Говорили другие, уточняли возможности и трудности, но никто, ни один человек не протестовал, собственно, против проекта. Кажется, и в самом деле начиналась техника. Но, странно, каждый, говоря и даже споря, смотрел не столько на собеседника или оппонента с экрана, не на Андрея, а на маленькую спящую белку. Она стала членом совещания, его неотъемлемой частью.
* * *
После окончания кольцовки Андрей сидел в кресле и курил, выдувая дым на сторону. Не хотелось двигаться и, кажется, думать. Просто было хорошо. В нем свершалась какая-то незримая и ему самому непонятная деятельность, мешать которой было бы смешно и неразумно. Пусть идет так, как идет. Но тут, как назло, зазвенел телевид.
– Поздравляю вас с успехом, – сказала дежурная. – Теперь вы не задержитесь в наших местах?
– Нет, почему же?.. Распахать поле, засеять его, подышать запахом свежеподнятой земли… Нет, этого я, пожалуй, не уступлю никому.
– Но ведь ваша главная работа… Она же для всех…
– А разве сев не для всех?
– Да, но уровень…
– В конечном счете всякий уровень зависит от того, куда его поднимет работник. Если я вернусь сейчас, я не столько помогу в главном, сколько помешаю: нет мыслей и идей. Так пусть решаются сложные теоретические и дипломатические вопросы. Пусть окончательно договорятся. А тогда… Тогда, вероятно, появятся идеи и у меня. Ведь самые лучшие мысли приходят неожиданно, ассоциативно. И, как правило, во время физической работы. Вы этого не замечали?
– Нет… Мне как-то не приходилось заниматься ею. Я ведь врач…
– Жаль. Тогда вы не используете возможностей Белого Одиночества. Главное в нем – ощущение своей значимости, своей силы в борьбе со… ну, скажем старинным термином – слепыми силами природы. И если вы… Кстати, а почему вы очутились здесь? И почему вас весной не тянет вдаль?
Она помолчала и потупилась.
– Я спрашиваю это по праву человека, секрет которого известен. Но если вы хотите…
– Семь лет я провела в космосе. Сейчас там муж. К нему я не долечу… Быть в космосе не могу: меня стал угнетать его лучащийся мрак.
– Вы очень любите мужа?..
– Да.
– И будете ждать… хоть всю жизнь?
– Да.
Они помолчали, и, когда оба поняли, что думают об одном и том же, женщина сказала:
– Она тоже будет ждать вас.
– Вы уверены?
– Да.
– Может быть, вы передадите телеграмму в Мадрас?
Она задумалась, потирая лоб пальцем с изумрудным ногтем. Потом тряхнула золотистыми волосами.
– Не нужно. Напишите обыкновенное письмо.
– Вы думаете, что она будет ждать?
– Да. Ведь она женщина. У женщины главное – надежда. Если есть надежда, есть вера – она будет ждать.
Он легонько прижал белку. Она поворочалась и вздохнула.
– Ну, вот видите… Значит, я обязан окончить сев… А уж тогда…
Она засмеялась. Впервые за все время их телевидного знакомства.
– Все-таки настоящие мужчины очень похожи друг на друга. Как только они обретают веру, так немедленно отходят от того, в кого верят. Мой такой же: «Если бы я тебе не верил, я не согласился бы на экспедицию».
– Настоящие мужчины бывают только тогда, когда они встречают настоящих женщин.
Андрей сказал это так назидательно, что сам рассмеялся. Она удивленно спросила:
– Чему вы смеетесь?
– Я изрекаю истины.
– Над добрыми истинами не смеются.
– А, полно! Смеяться можно над всем, если… если тебе радостно.
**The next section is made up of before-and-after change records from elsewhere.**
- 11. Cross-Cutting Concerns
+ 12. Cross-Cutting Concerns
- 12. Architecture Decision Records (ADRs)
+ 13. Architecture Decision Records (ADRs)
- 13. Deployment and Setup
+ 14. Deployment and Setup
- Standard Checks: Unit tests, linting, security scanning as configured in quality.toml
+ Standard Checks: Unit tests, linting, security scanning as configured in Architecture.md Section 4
– Ах вот как… Ну что ж… Кончайте сев и занимайтесь земными делами.
– А вы все еще в космосе?
– Да. Пока его нет на Земле, я все еще в космосе.
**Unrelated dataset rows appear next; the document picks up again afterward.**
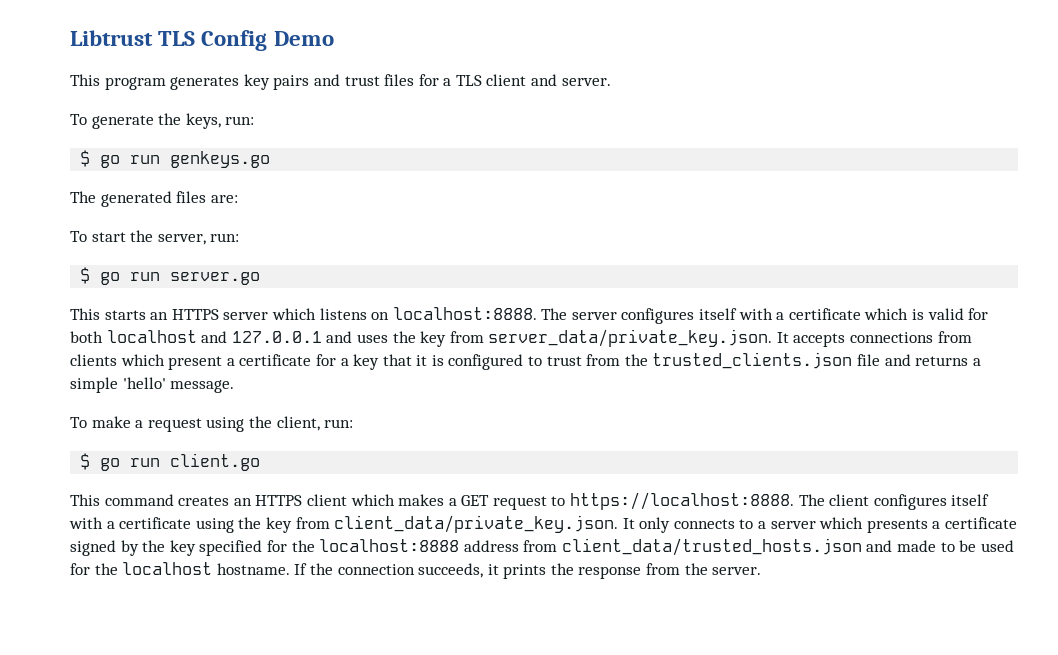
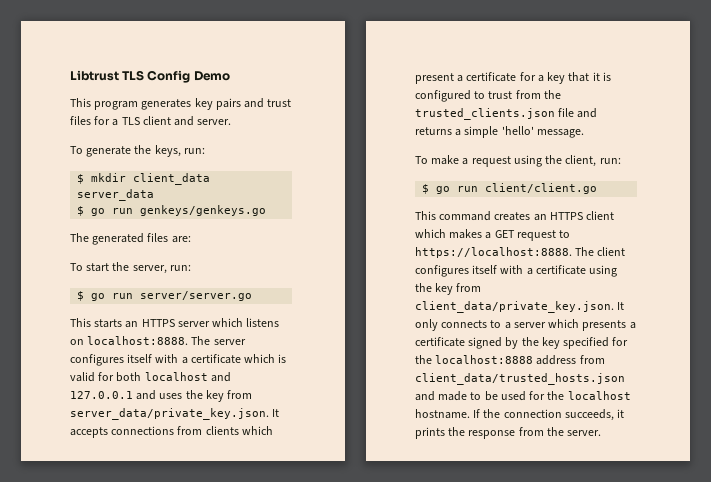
- $ go run genkeys.go
+ $ mkdir client_data server_data
+ $ go run genkeys/genkeys.go
- $ go run server.go
+ $ go run server/server.go
- $ go run client.go
+ $ go run client/client.go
Они распрощались, но сейчас же включился Борис:
– Старина, ты здорово использовал форсаж.
– Не понимаю…
– Белка сыграла великолепно. Ты ее долго дрессировал?
Что-то в настрое этого вечера нарушилось. Внутренняя деятельность прекратилась. Стало грустно, и Андрей поморщился.
– Значит, и в самом деле… – растерялся Борис.
Андрей пожал плечами.
– Ладно, старина, не сердись. Все равно здорово. Я рад за тебя, – Борис вздохнул, но добавил радостно, правда, несколько неестественно радостно: – А мы с Эстой решили возвращаться.
– Сеять не хочется?
– Оно бы… Но, понимаешь, Эста… Ну, словом… в городе это как-то легче… спокойней.